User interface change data
------------------------------------------------------------------------

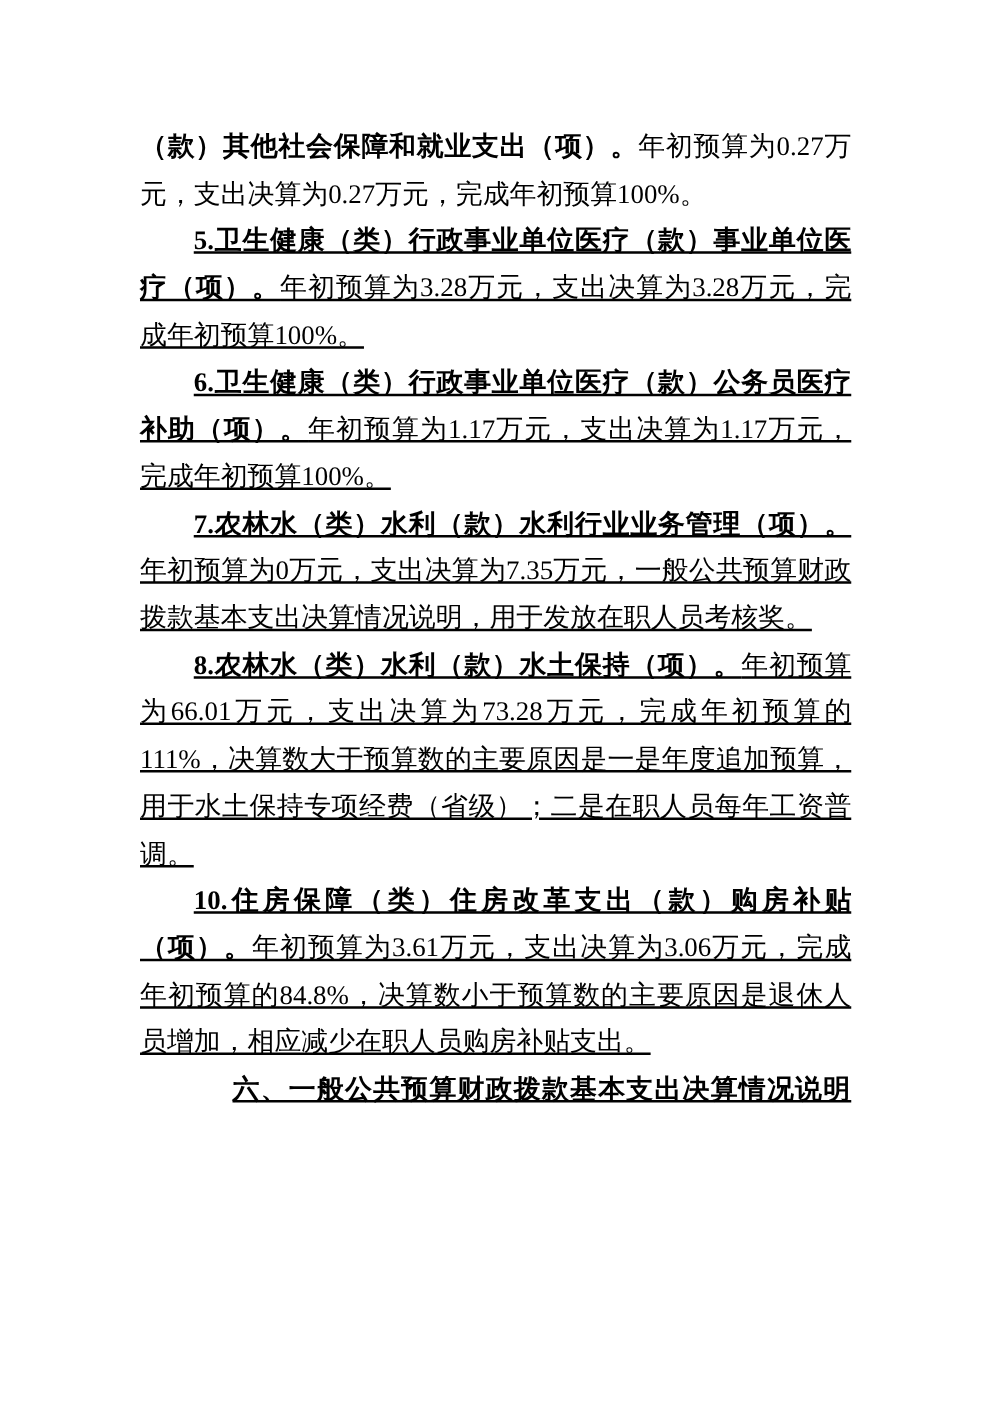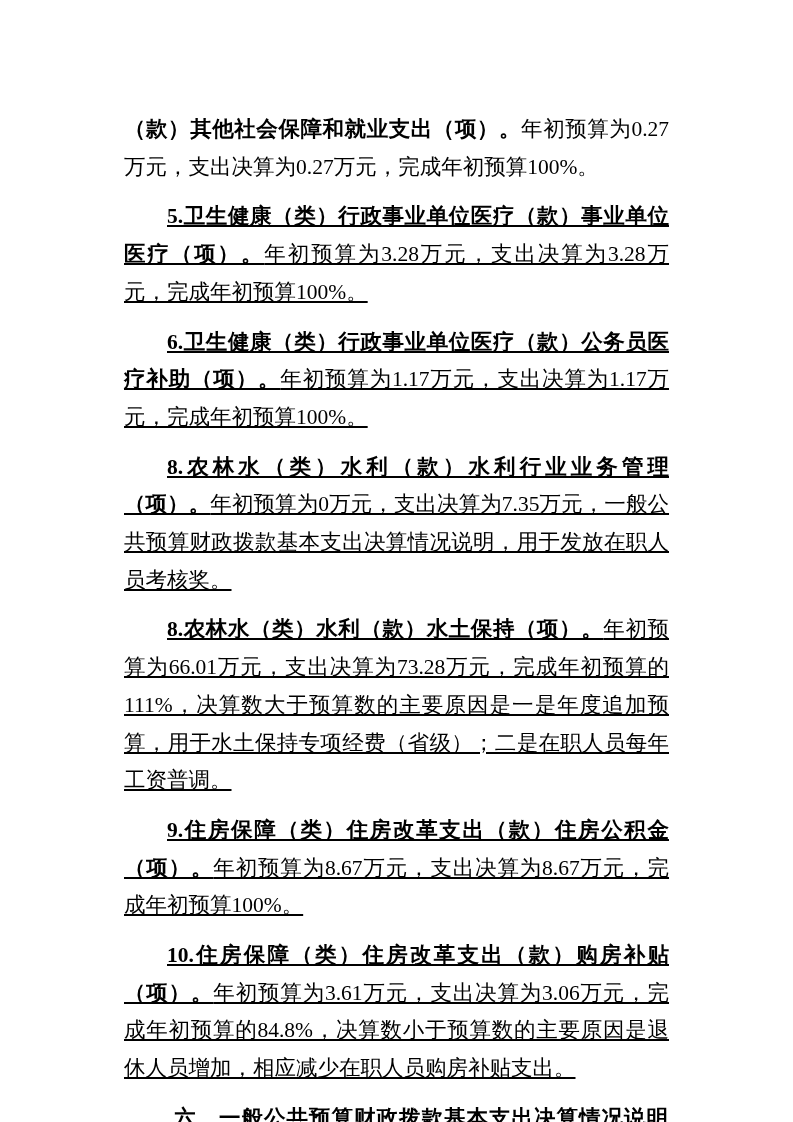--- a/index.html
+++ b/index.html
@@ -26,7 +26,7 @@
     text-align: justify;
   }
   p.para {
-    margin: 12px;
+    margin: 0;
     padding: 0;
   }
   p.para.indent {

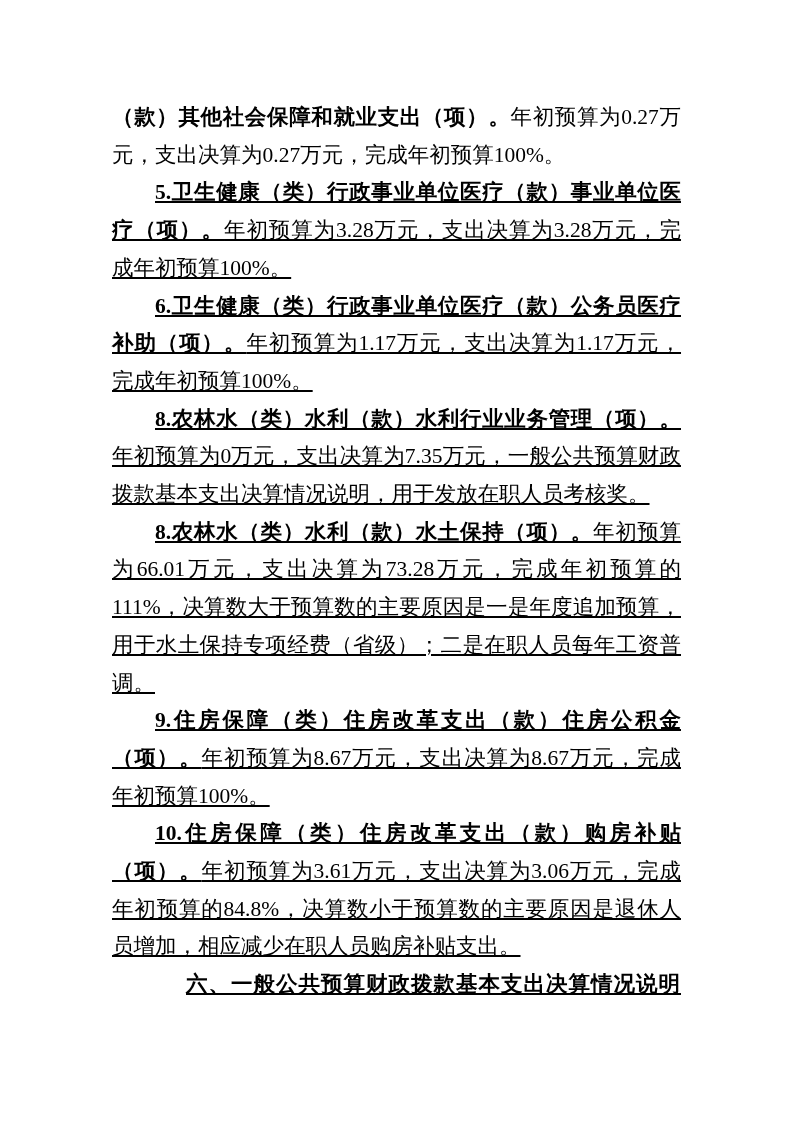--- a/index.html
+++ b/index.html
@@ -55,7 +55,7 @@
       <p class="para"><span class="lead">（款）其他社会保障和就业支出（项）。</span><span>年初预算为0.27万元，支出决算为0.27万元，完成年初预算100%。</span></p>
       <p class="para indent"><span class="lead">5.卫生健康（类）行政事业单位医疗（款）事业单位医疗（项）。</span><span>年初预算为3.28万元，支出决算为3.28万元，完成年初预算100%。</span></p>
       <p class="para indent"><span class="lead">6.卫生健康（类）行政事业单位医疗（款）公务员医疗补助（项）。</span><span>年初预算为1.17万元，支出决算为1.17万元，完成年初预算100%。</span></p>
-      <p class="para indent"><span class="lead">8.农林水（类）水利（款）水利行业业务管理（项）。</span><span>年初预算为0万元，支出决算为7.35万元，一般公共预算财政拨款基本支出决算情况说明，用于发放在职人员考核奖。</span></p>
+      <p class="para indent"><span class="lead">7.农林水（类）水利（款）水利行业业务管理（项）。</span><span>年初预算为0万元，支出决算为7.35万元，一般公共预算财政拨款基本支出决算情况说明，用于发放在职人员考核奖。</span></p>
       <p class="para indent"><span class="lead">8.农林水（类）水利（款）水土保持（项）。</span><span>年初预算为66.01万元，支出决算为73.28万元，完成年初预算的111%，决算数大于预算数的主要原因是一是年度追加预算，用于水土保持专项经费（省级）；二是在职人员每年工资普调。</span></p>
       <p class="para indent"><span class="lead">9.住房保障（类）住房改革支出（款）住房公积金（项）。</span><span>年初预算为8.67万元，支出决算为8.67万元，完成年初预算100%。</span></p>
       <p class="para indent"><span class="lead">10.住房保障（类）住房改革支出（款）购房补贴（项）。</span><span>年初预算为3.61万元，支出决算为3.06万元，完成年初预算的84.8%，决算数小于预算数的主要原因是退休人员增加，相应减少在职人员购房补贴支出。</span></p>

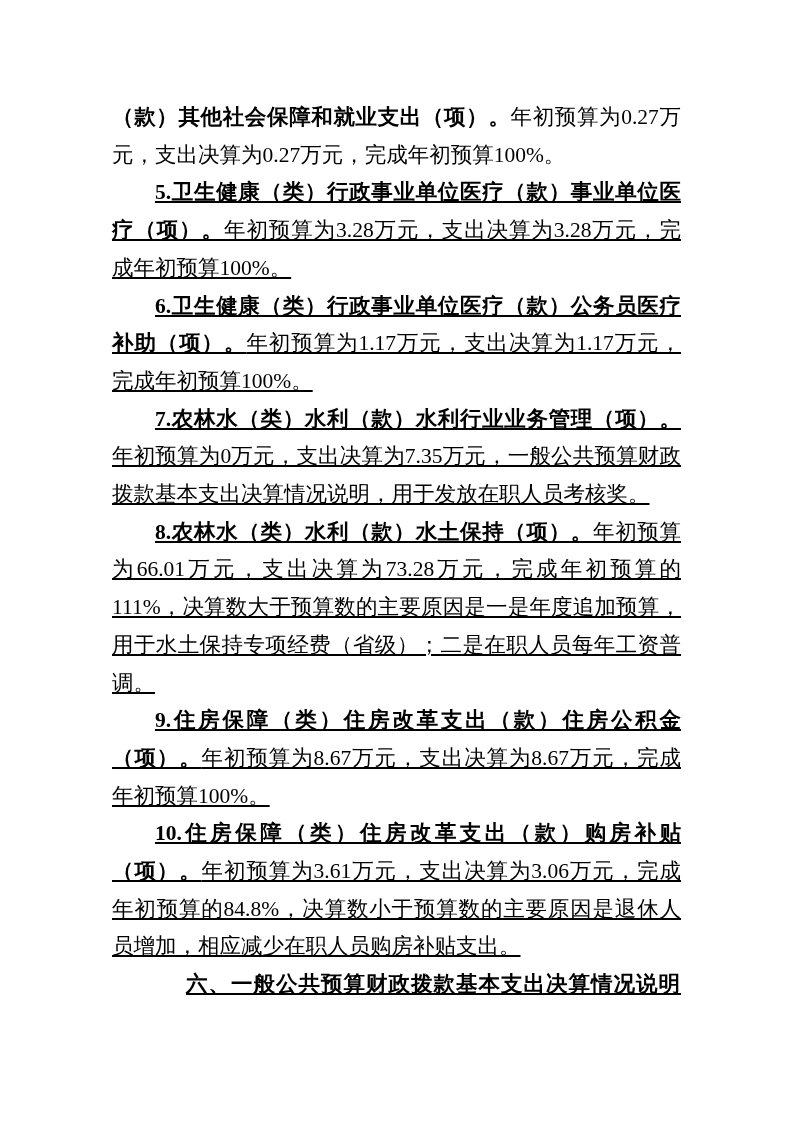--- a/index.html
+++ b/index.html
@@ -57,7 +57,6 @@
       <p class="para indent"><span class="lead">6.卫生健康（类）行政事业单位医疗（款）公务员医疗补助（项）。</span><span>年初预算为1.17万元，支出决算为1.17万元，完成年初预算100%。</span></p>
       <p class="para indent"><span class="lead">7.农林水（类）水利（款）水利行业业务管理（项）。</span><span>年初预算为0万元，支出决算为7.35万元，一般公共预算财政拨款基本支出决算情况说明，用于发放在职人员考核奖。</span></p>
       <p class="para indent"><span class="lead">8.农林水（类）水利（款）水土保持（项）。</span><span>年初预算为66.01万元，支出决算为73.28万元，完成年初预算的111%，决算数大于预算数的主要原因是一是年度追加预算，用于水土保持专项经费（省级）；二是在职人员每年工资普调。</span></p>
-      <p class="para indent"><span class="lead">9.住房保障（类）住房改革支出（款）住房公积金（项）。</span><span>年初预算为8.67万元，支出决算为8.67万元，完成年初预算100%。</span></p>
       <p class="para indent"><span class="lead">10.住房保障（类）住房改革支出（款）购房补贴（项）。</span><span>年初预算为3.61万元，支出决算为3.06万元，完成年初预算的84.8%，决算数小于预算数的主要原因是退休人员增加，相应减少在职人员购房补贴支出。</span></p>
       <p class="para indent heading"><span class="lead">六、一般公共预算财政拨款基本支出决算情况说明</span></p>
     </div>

------------------------------------------------------------------------

**Exercise requirements**: Although the records above include pictures, the copy must contain only their exact text.

**Reply**:
--- a/index.html
+++ b/index.html
@@ -26,7 +26,7 @@
     text-align: justify;
   }
   p.para {
-    margin: 12px;
+    margin: 0;
     padding: 0;
   }
   p.para.indent {

--- a/index.html
+++ b/index.html
@@ -55,7 +55,7 @@
       <p class="para"><span class="lead">（款）其他社会保障和就业支出（项）。</span><span>年初预算为0.27万元，支出决算为0.27万元，完成年初预算100%。</span></p>
       <p class="para indent"><span class="lead">5.卫生健康（类）行政事业单位医疗（款）事业单位医疗（项）。</span><span>年初预算为3.28万元，支出决算为3.28万元，完成年初预算100%。</span></p>
       <p class="para indent"><span class="lead">6.卫生健康（类）行政事业单位医疗（款）公务员医疗补助（项）。</span><span>年初预算为1.17万元，支出决算为1.17万元，完成年初预算100%。</span></p>
-      <p class="para indent"><span class="lead">8.农林水（类）水利（款）水利行业业务管理（项）。</span><span>年初预算为0万元，支出决算为7.35万元，一般公共预算财政拨款基本支出决算情况说明，用于发放在职人员考核奖。</span></p>
+      <p class="para indent"><span class="lead">7.农林水（类）水利（款）水利行业业务管理（项）。</span><span>年初预算为0万元，支出决算为7.35万元，一般公共预算财政拨款基本支出决算情况说明，用于发放在职人员考核奖。</span></p>
       <p class="para indent"><span class="lead">8.农林水（类）水利（款）水土保持（项）。</span><span>年初预算为66.01万元，支出决算为73.28万元，完成年初预算的111%，决算数大于预算数的主要原因是一是年度追加预算，用于水土保持专项经费（省级）；二是在职人员每年工资普调。</span></p>
       <p class="para indent"><span class="lead">9.住房保障（类）住房改革支出（款）住房公积金（项）。</span><span>年初预算为8.67万元，支出决算为8.67万元，完成年初预算100%。</span></p>
       <p class="para indent"><span class="lead">10.住房保障（类）住房改革支出（款）购房补贴（项）。</span><span>年初预算为3.61万元，支出决算为3.06万元，完成年初预算的84.8%，决算数小于预算数的主要原因是退休人员增加，相应减少在职人员购房补贴支出。</span></p>

--- a/index.html
+++ b/index.html
@@ -57,7 +57,6 @@
       <p class="para indent"><span class="lead">6.卫生健康（类）行政事业单位医疗（款）公务员医疗补助（项）。</span><span>年初预算为1.17万元，支出决算为1.17万元，完成年初预算100%。</span></p>
       <p class="para indent"><span class="lead">7.农林水（类）水利（款）水利行业业务管理（项）。</span><span>年初预算为0万元，支出决算为7.35万元，一般公共预算财政拨款基本支出决算情况说明，用于发放在职人员考核奖。</span></p>
       <p class="para indent"><span class="lead">8.农林水（类）水利（款）水土保持（项）。</span><span>年初预算为66.01万元，支出决算为73.28万元，完成年初预算的111%，决算数大于预算数的主要原因是一是年度追加预算，用于水土保持专项经费（省级）；二是在职人员每年工资普调。</span></p>
-      <p class="para indent"><span class="lead">9.住房保障（类）住房改革支出（款）住房公积金（项）。</span><span>年初预算为8.67万元，支出决算为8.67万元，完成年初预算100%。</span></p>
       <p class="para indent"><span class="lead">10.住房保障（类）住房改革支出（款）购房补贴（项）。</span><span>年初预算为3.61万元，支出决算为3.06万元，完成年初预算的84.8%，决算数小于预算数的主要原因是退休人员增加，相应减少在职人员购房补贴支出。</span></p>
       <p class="para indent heading"><span class="lead">六、一般公共预算财政拨款基本支出决算情况说明</span></p>
     </div>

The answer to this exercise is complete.